Another term to describe an allergen is “trigger.” Possible triggers include:
- spicy foods
- certain ingredients, such as:
- anxiety or stress
- insect bites and stings
- certain medications, including:
- muscle relaxants
- nonsteroidal anti-inflammatory drugs
- contrast dyes
- infections, minor trauma, or surgery
- temperature changes
Mastocytosis affects males and females equally.
Also, both children and adults can get mastocytosis. In children, cutaneous mastocytosis is more common. Adults tend to get systemic mastocytosis.
To diagnose mastocytosis, doctors start with a simple evaluation. This may include basic tests, such as:
- a complete blood count
- liver and kidney function tests
A more advanced evaluation is necessary to confirm the diagnosis. This includes a skin biopsy for cutaneous mastocytosis and a bone marrow biopsy for systemic mastocytosis. Biopsies of other organs may also be necessary.
Genetic tests can identify the D816V mutation if it is present in the KIT gene.
- antihistamines and H2 blockers, which are the cornerstone of treatment
- antileukotriene drugs, such as montelukast (Singulair)
- calcium, vitamin D, or bisphosphonates for bone strength
- cromolyn sodium, which is a mast cell stabilizer
- omalizumab (Xolair), which is a monoclonal antibody
- proton pump inhibitors
People with mastocytosis should also have an epinephrine autoinjector for anaphylactic reactions.
For people with mastocytosis that is resistant to the above medications, doctors may try:
- cladribine (Mavenclad)
- tyrosine kinase inhibitors
Stem cell transplantation may also be an option for some people with severe forms of systemic mastocytosis.
Cutaneous mastocytosis is usually a benign condition without significant complications.
Systemic mastocytosis, on the other hand, can become cancerous.
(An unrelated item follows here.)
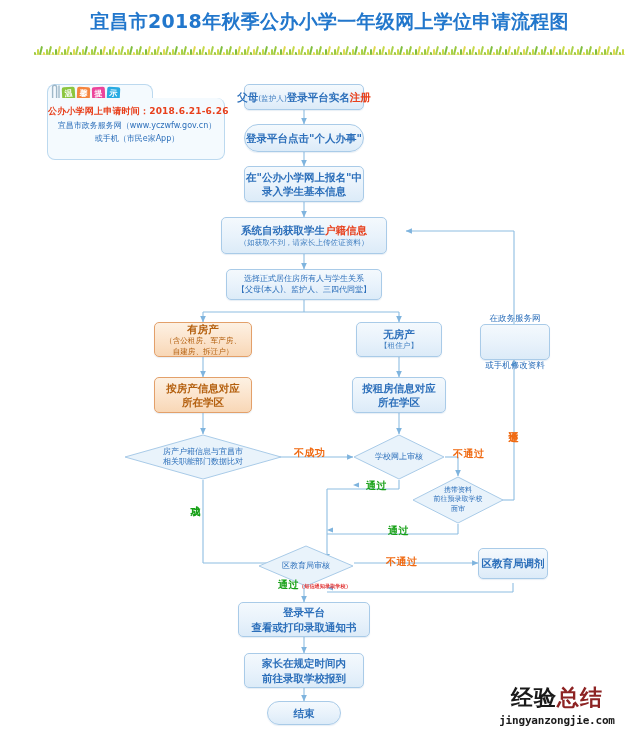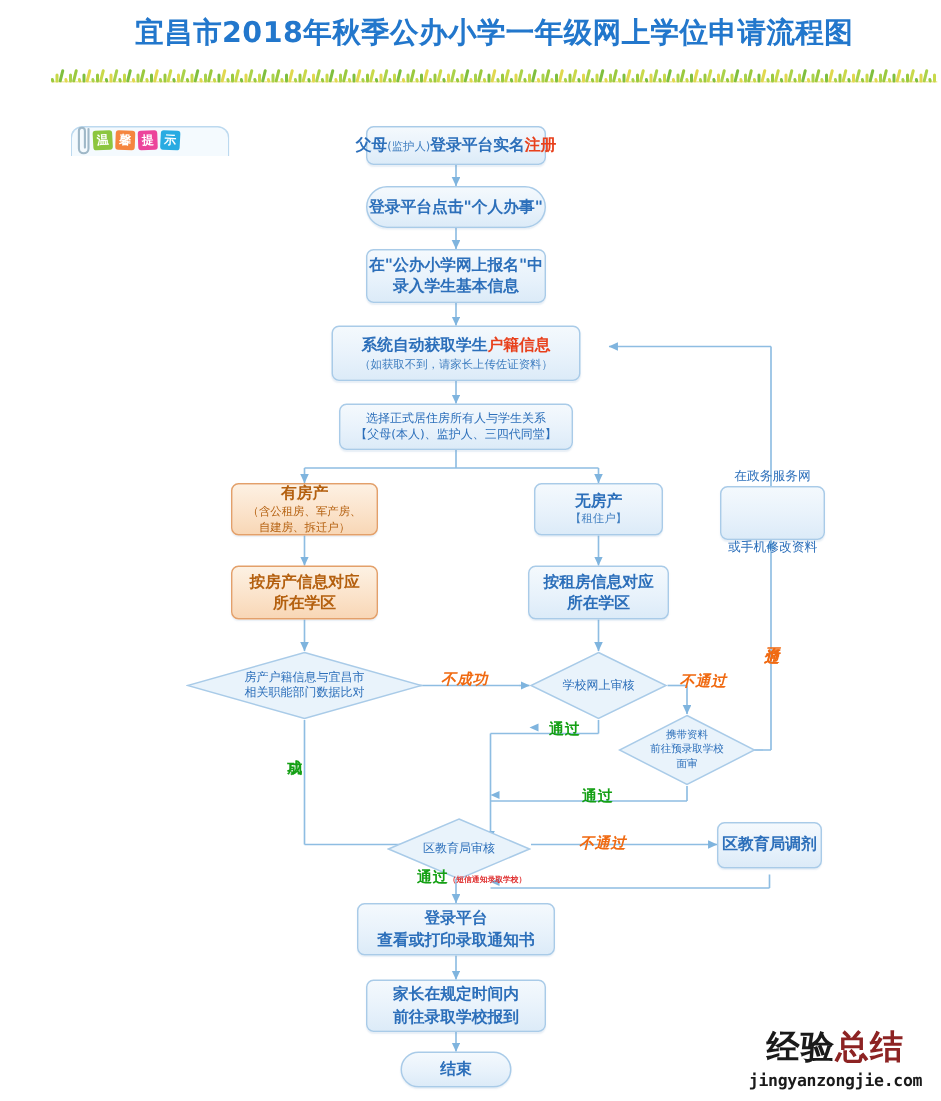"公办小学网上申请时间：2018.6.21-6.26" div.tipbox { html: none -> <div> <div>公办小学网上申请时间：2018.6.21-6.26</div> <div>宜昌市政务服务网（www.yczwfw.gov.cn）</div> <div>或手机（市民e家App）</div> </div> }
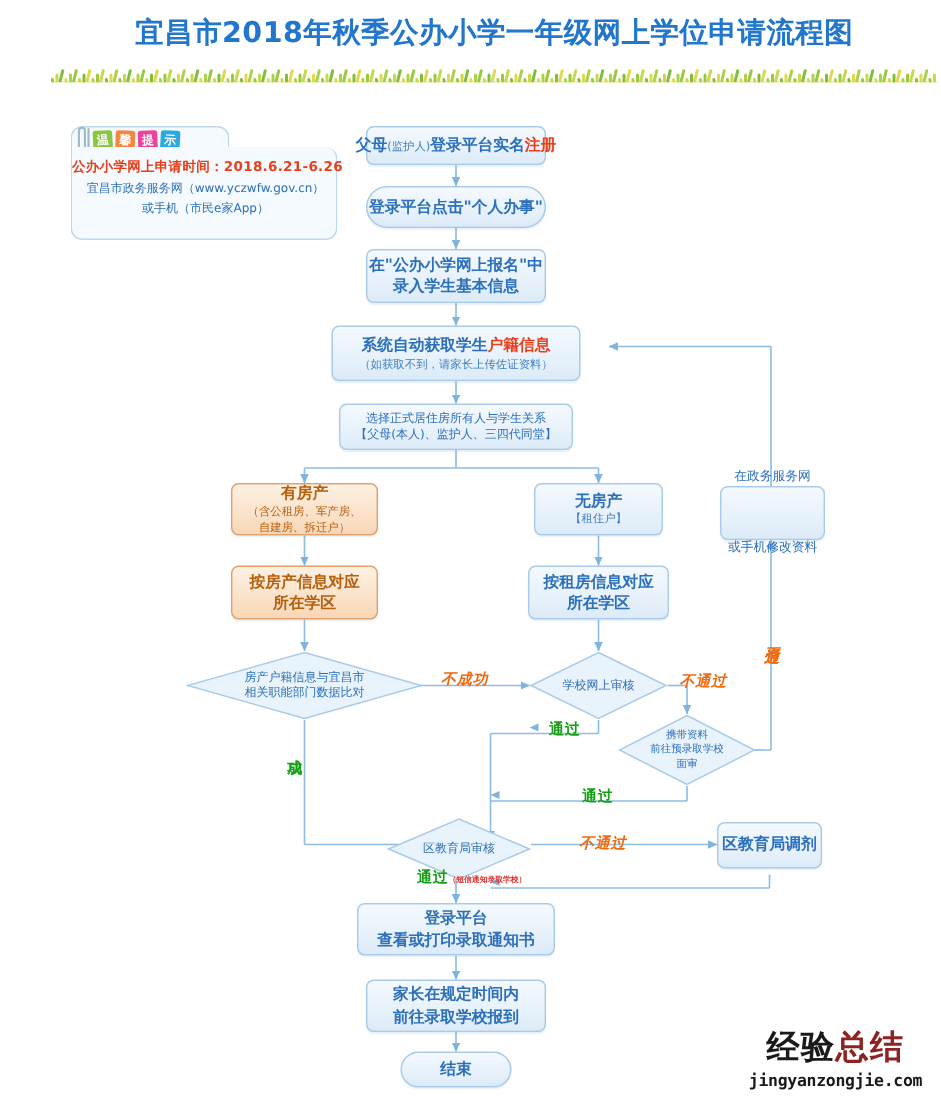"不成功" .elabel.orange { font-style: italic -> none }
Other possible complications of systemic mastocytosis include:
- liver and spleen enlargement
- low platelets, leading to bleeding problems
- organ damage or failure
- recurrent anaphylaxis
The outlook for children with cutaneous mastocytosis is generally good. Up to 80% of cases will resolve by adulthood.
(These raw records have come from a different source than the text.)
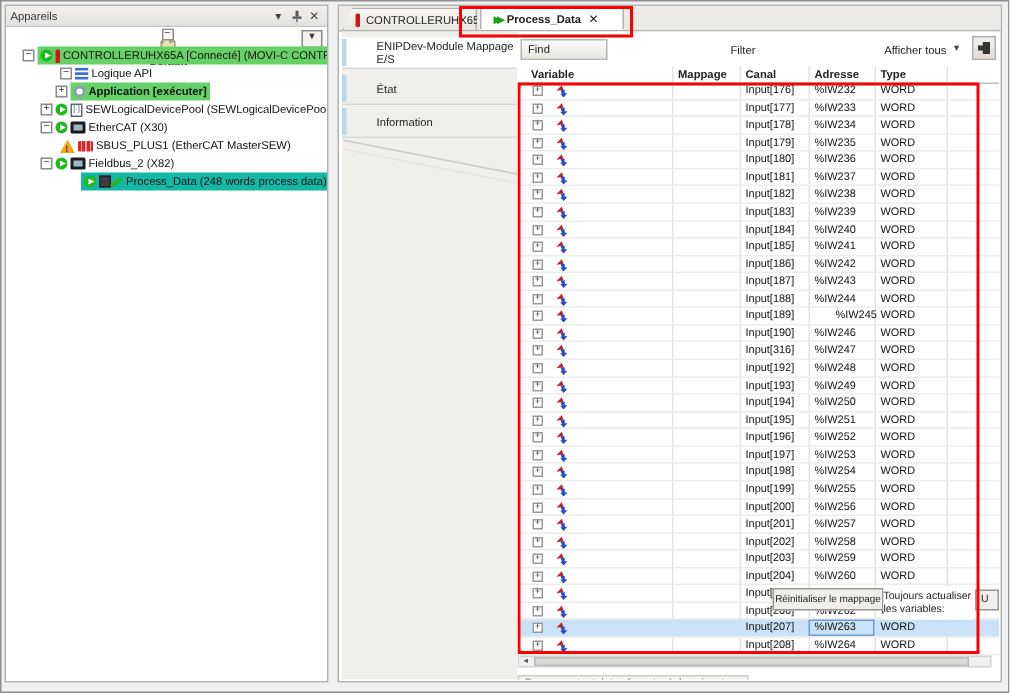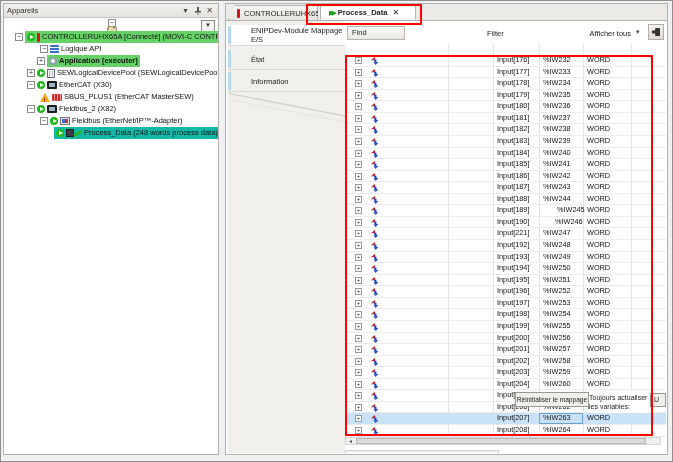"Variable" div.thead { html: none -> <div> <span>Variable</span> <span>Mappage</span> <span>Canal</span> <span>Adresse</span> <span>Type</span> </div> }
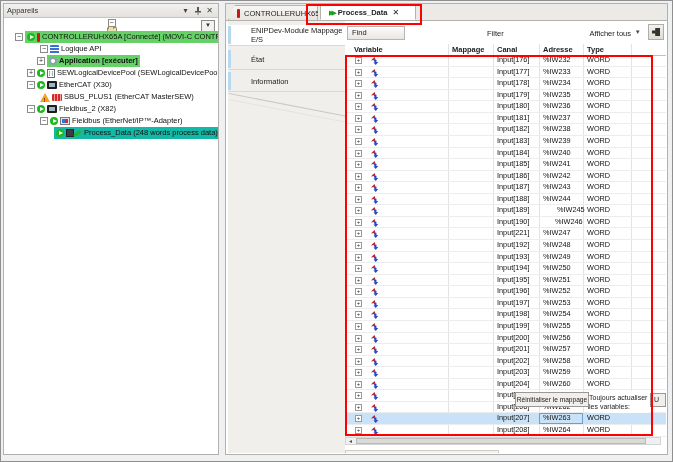"Fieldbus (EtherNet/IP™-Adapter)" div.trow { html: <div> <span>−</span> <span></span> <span></span> <span>Fieldbus (EtherNet/IP™-Adapter)</span> </div> -> none }
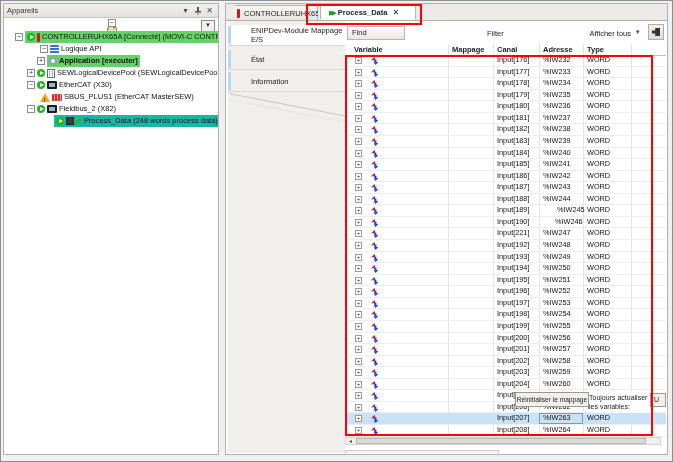"%IW246" span.cell { margin-left: 12px -> none }
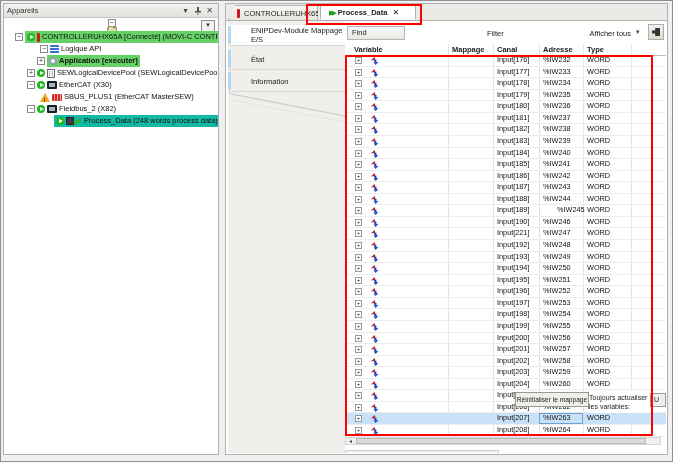"Input[221]" span.cell { text: 221 -> 316 }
For adults with systemic mastocytosis, the outlook depends on the subtype. For example, indolent mastocytosis has a very low risk of progression. This risk increases with more severe forms. Mast cell leukemia has a poor outlook.
Living with mastocytosis
Living with mastocytosis requires being vigilant about potential allergens. When surgeries or other procedures are necessary, doctors must be sure to pre-medicate.
Also, everyone with mastocytosis should have an epinephrine autoinjector. It can be life saving when it is not possible to avoid allergens.
It is also important to wear medical identification jewelry so that others know how to help in an emergency.
With mild systemic mastocytosis, life expectancy is similar to that of the general population. As the subtype severity increases, however, life expectancy decreases. Those with the most severe subtypes may survive for a few months or years after diagnosis.
Here are some other questions that people often ask about mastocytosis.
How rare is systemic mastocytosis?
Mastocytosis is a rare disease. An estimated 3,000–30,000 people have the condition in the United States.
Is mastocytosis curable?
At this time, there is no treatment that will cure mastocytosis.
Is mastocytosis cancerous?
Systemic mastocytosis can become cancerous. Some adults with the condition will develop some form of cancer.
Is mastocytosis a form of leukemia?
Mastocytosis is a rare disease involving mast cells. It causes an unusual accumulation of mast cells in the skin or another organ system.
When this increased number of mast cells release their chemical messengers, allergic and other symptoms can occur. This includes anaphylaxis, a life threatening condition.
Avoiding symptom triggers is an important part of living with mastocytosis. Although there is currently no cure, treatment can help manage the symptoms.